## Description of the task
Output, word for word, the span of lines that starts at the one containing "row order: none -> Art ascending" and ends at the last line of the records.

Before-and-after change data:
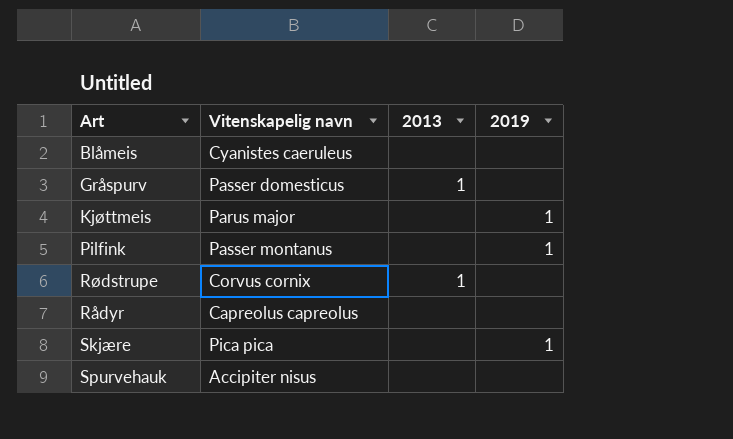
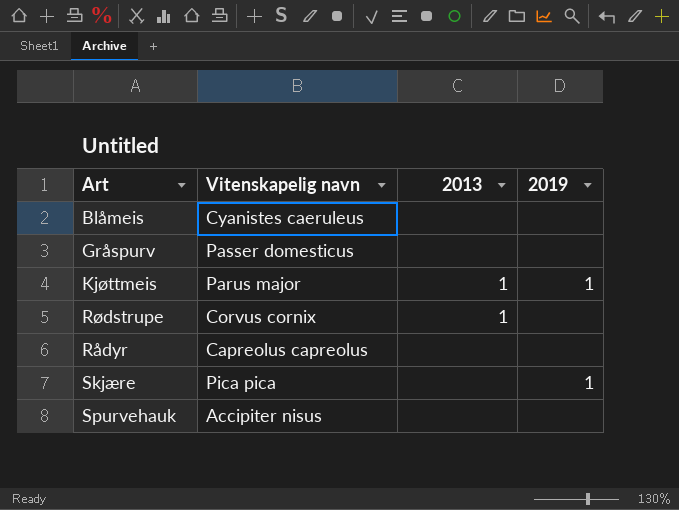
row Pilfink: Passer montanus | none | 1 -> none
Gråspurv | 2013: 1 -> none
Kjøttmeis | 2013: none -> 1

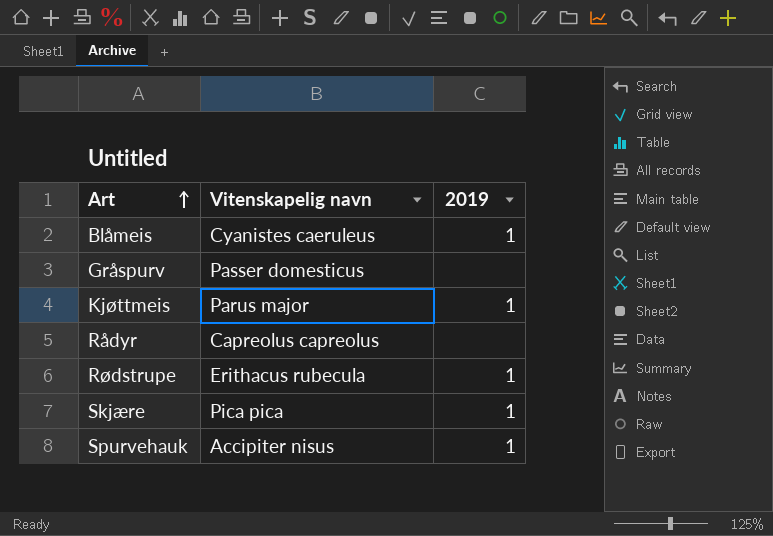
row order: none -> Art ascending
column 2013 | position: 3 -> none
Blåmeis | 2019: none -> 1
Rødstrupe | Vitenskapelig navn: Corvus cornix -> Erithacus rubecula
Rødstrupe | 2019: none -> 1
Spurvehauk | 2019: none -> 1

## Written answer
row order: none -> Art ascending
column 2013 | position: 3 -> none
Blåmeis | 2019: none -> 1
Rødstrupe | Vitenskapelig navn: Corvus cornix -> Erithacus rubecula
Rødstrupe | 2019: none -> 1
Spurvehauk | 2019: none -> 1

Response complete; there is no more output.